• [What you have to do] Below are entries; copy exactly the lines from the one with "- This is a" through the one with "( sam.kandarkar@gmail.com )", both included, and leave out the rest.

Supplied material section start

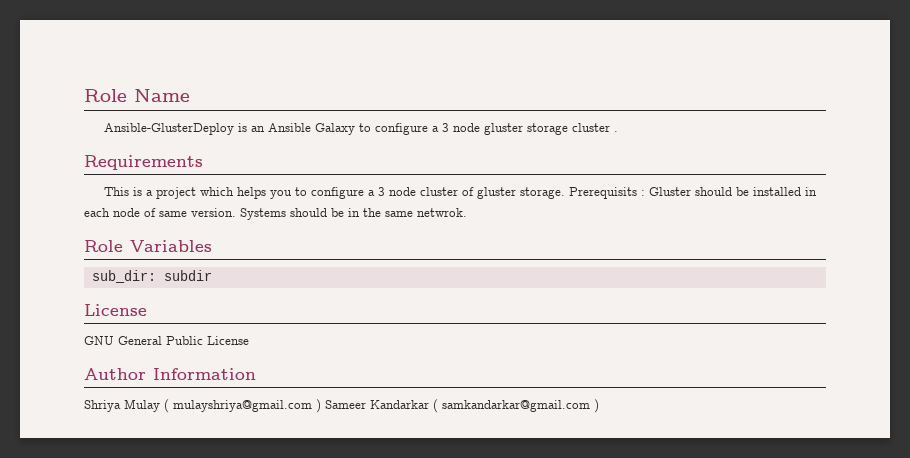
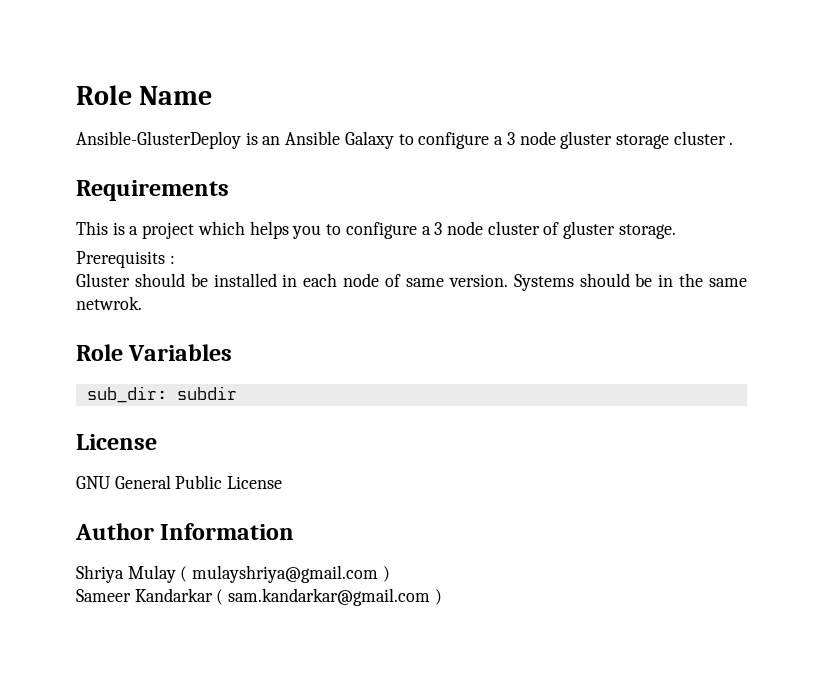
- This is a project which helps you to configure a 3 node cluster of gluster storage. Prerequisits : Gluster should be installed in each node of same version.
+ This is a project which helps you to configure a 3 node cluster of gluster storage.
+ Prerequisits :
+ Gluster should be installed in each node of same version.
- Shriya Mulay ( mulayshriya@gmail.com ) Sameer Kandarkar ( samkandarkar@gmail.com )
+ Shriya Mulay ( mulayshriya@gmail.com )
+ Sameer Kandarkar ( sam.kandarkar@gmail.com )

Supplied material section end
Supplied material section start

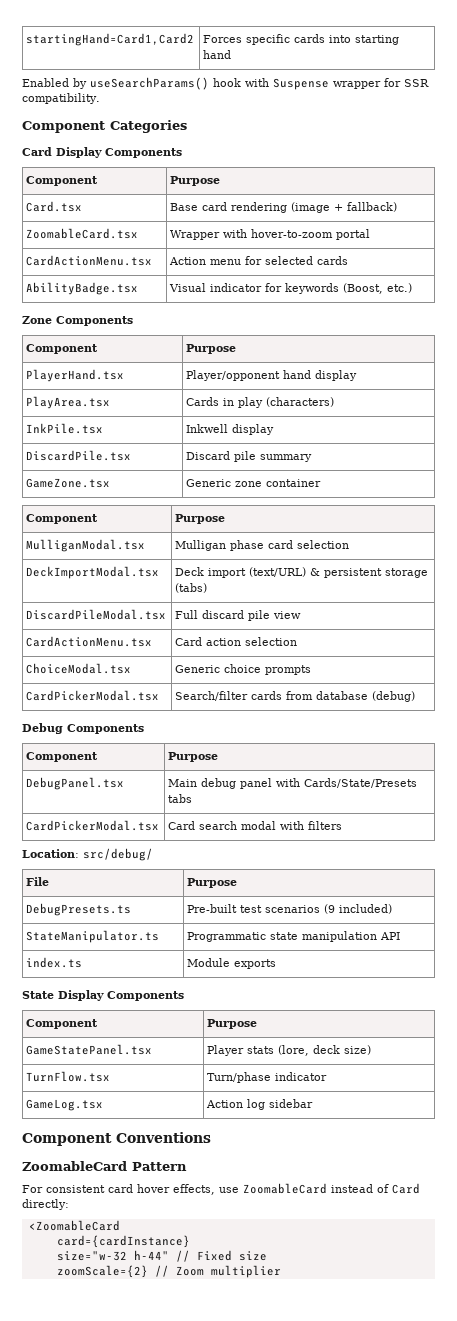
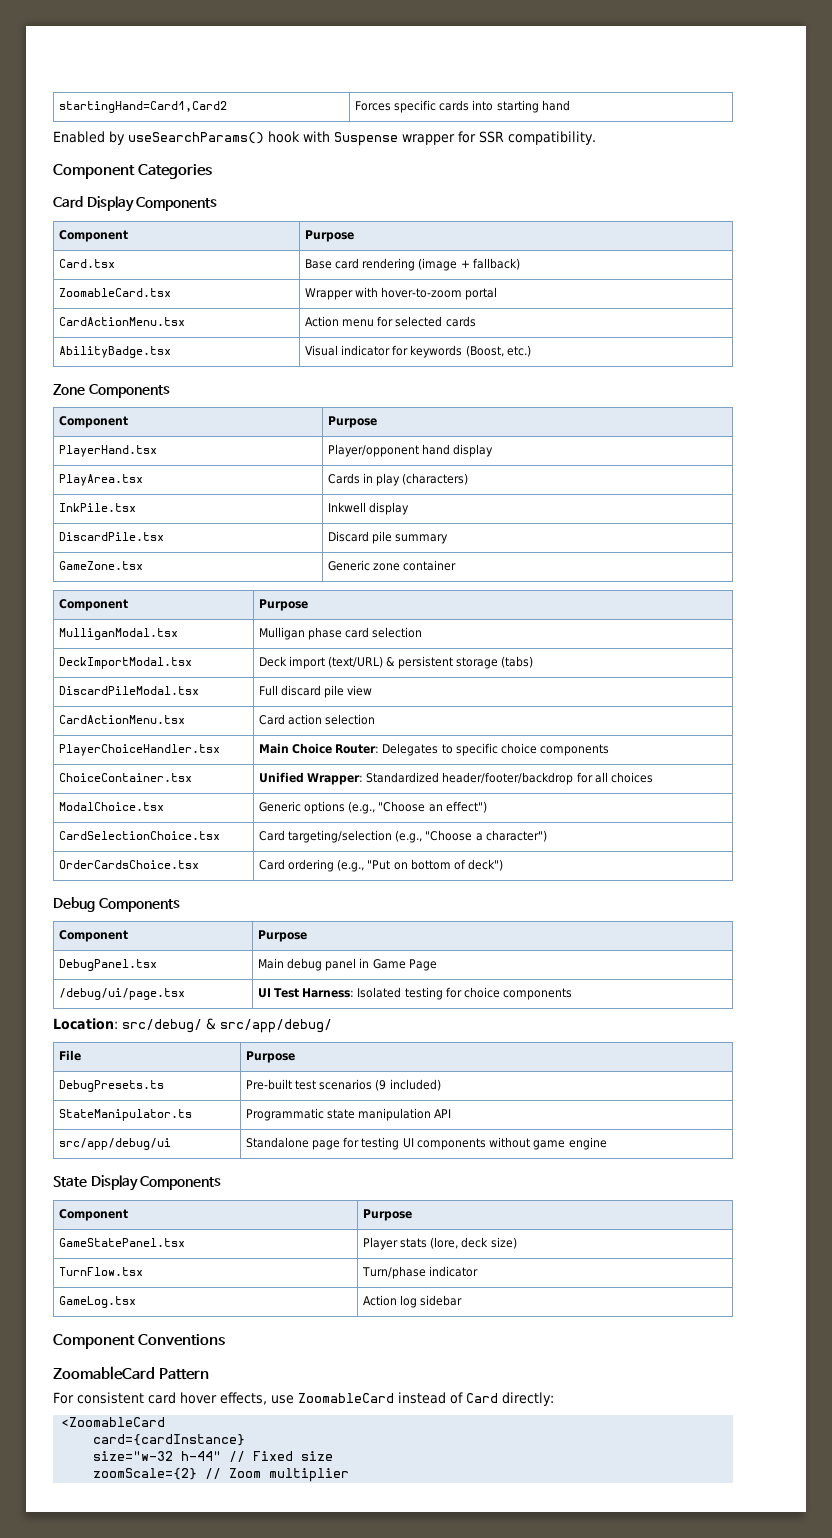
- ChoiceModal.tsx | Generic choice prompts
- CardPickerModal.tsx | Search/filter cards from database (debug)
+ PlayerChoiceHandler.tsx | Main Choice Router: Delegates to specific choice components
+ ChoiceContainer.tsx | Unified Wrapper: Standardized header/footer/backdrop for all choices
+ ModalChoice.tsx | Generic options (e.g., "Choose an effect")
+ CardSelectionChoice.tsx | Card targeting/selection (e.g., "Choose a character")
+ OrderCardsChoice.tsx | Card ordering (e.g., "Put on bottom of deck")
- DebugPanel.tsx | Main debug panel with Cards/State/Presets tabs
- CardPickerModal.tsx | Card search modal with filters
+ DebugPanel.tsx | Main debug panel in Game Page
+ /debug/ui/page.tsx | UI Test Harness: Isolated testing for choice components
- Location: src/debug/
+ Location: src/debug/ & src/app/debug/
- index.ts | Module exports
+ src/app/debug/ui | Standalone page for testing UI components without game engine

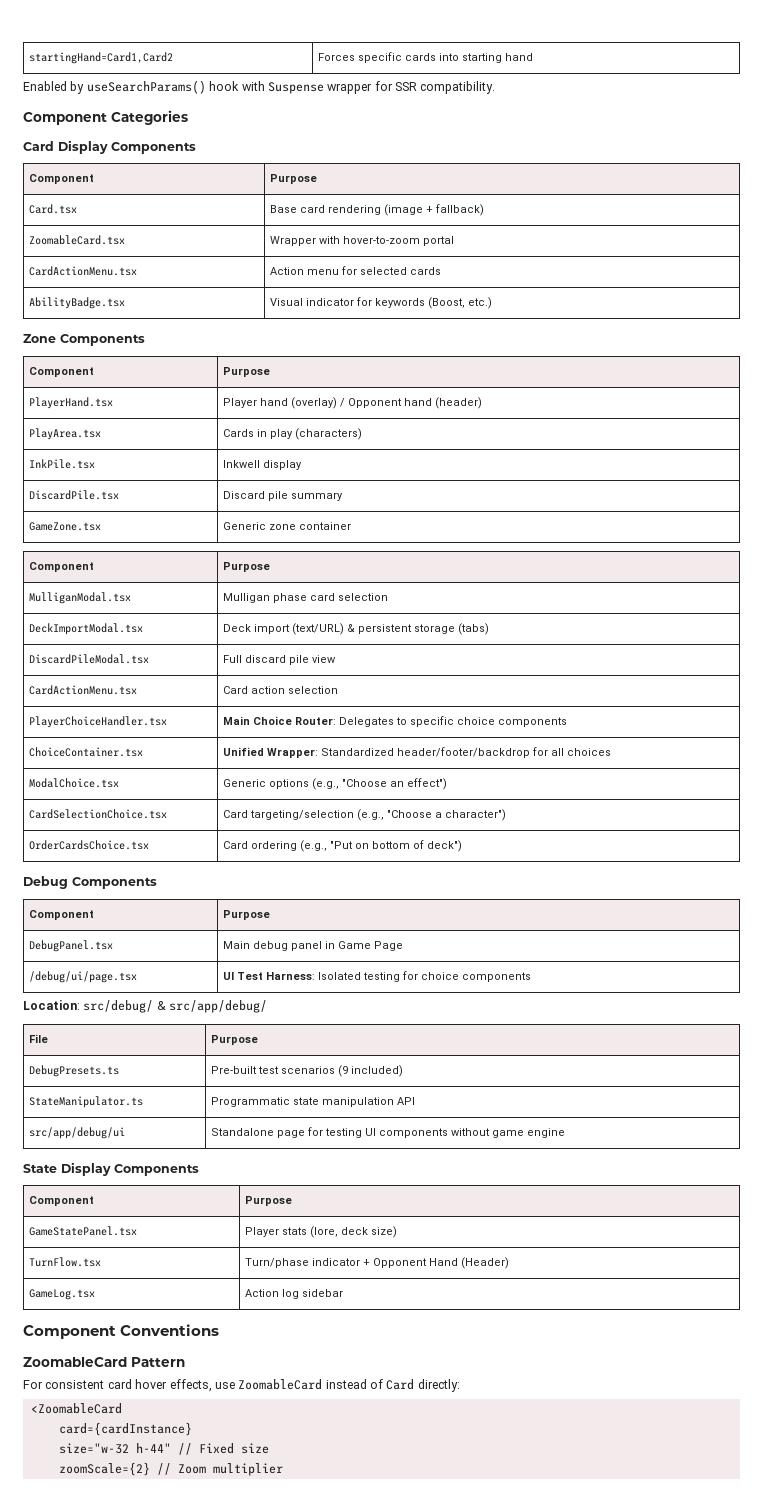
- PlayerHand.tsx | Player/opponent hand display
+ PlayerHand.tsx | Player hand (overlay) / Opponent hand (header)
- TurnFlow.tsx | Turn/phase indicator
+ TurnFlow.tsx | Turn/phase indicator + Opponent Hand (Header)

Supplied material section end

• [Answer for the task]
- This is a project which helps you to configure a 3 node cluster of gluster storage. Prerequisits : Gluster should be installed in each node of same version.
+ This is a project which helps you to configure a 3 node cluster of gluster storage.
+ Prerequisits :
+ Gluster should be installed in each node of same version.
- Shriya Mulay ( mulayshriya@gmail.com ) Sameer Kandarkar ( samkandarkar@gmail.com )
+ Shriya Mulay ( mulayshriya@gmail.com )
+ Sameer Kandarkar ( sam.kandarkar@gmail.com )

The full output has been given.